Then (s)he was able somehow to hack into my laptop and desktop connected to
this webserver via VPN. My local machines were running regular dev stuff:
apache, nginx, mysql, etc, but nothing with obvious vulnerabilities. And on
top of it - (s)he removed log files, which could be done only by having root
access to both machines. Nothing in authlog (i restored it), nothing in wtmp..
I made byte copy for later research, but at this point in time - no clue how
this could happened.

While I can suspect hosting staff doing this on server - it really boggles my
mind how it could be done on two home remote machines, both running different
Ubuntu versions.

ps: bizarre part was - once i realized it happened, I started doing research
on webserver and (s)he started kicking me out and banning IP address in
firewall! the only way to finally get to the machine was to reboot it in
single mode (my hosting provider allows to reboot it in single mode and start
ssh for root account with random password)

------
rmc
_What can we learn from this list?
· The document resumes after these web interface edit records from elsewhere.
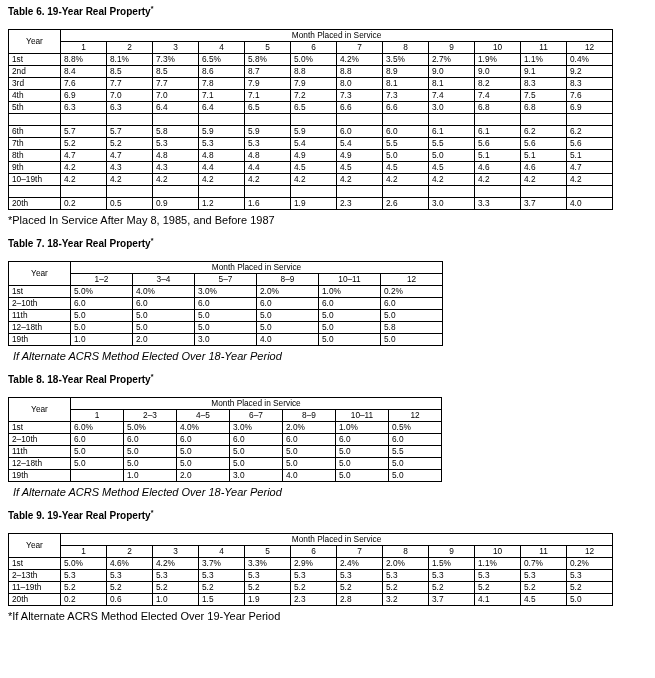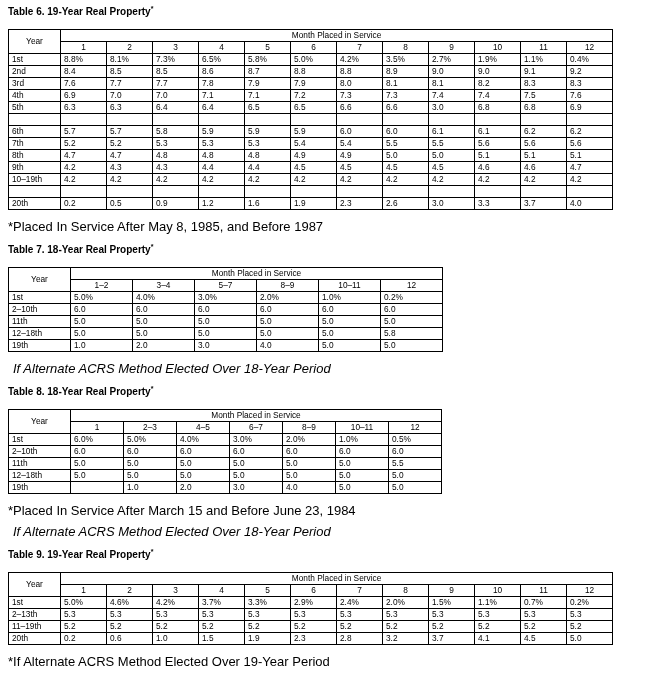--- a/index.html
+++ b/index.html
@@ -47,22 +47,22 @@
     vertical-align: middle;
     height: 11px;
     line-height: 11px;
     background: #fff;
   }
   table.grid th.hdr-center {
     text-align: center;
     font-weight: normal;
   }
   .footnote {
-    font-size: 13px;
-    margin: 12px 0 0 0;
+    font-size: 11px;
+    margin: 6px 0 0 0;
     line-height: 9px;
   }
   .footnote .ind { padding-left: 5px; display: inline-block; font-style: italic; }
   .sect { margin-bottom: 13px; }
   .yr-col { text-align: left; padding-left: 4px; }
   .num { text-align: left; padding-left: 4px; }
   .gap-row td { height: 6px; line-height: 6px; border-left: 1px solid #000; border-right: 1px solid #000; border-top: none; border-bottom: none; }
 </style>
 </head>
 <body>
@@ -457,21 +457,20 @@
               <td class="num"></td>
               <td class="num">1.0</td>
               <td class="num">2.0</td>
               <td class="num">3.0</td>
               <td class="num">4.0</td>
               <td class="num">5.0</td>
               <td class="num">5.0</td>
             </tr>
           </tbody>
         </table>
-        <p class="footnote"><span>*Placed In Service After March 15 and Before June 23, 1984</span></p>
         <p class="footnote"><span class="ind">If Alternate ACRS Method Elected Over 18-Year Period</span></p>
       </div>
       <div class="sect">
         <div class="tbl-title"><span>Table 9. 19-Year Real Property</span><sup class="sup">*</sup></div>
         <table class="grid" style="width: 604px;">
           <colgroup>
             <col style="width: 52px;">
             <col style="width: 46px;">
             <col style="width: 46px;">
             <col style="width: 46px;">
First, it demonstrates that a broad group
of people are comfortable enough with the bitcoin crypto to exit the
traditional banking system and leave significant value on the blockchain for
extended periods._

Erm no. Someone could have mined those BitCoins at the very start for very
little effort. For example in 2010, someone offered 10,000 bitcoins if you
bought them a pizza ( <https://bitcointalk.org/index.php?topic=137> ).
Bitcoins were worth very little then.

In the early days it was very easy to clock up huge amounts of bitcoins.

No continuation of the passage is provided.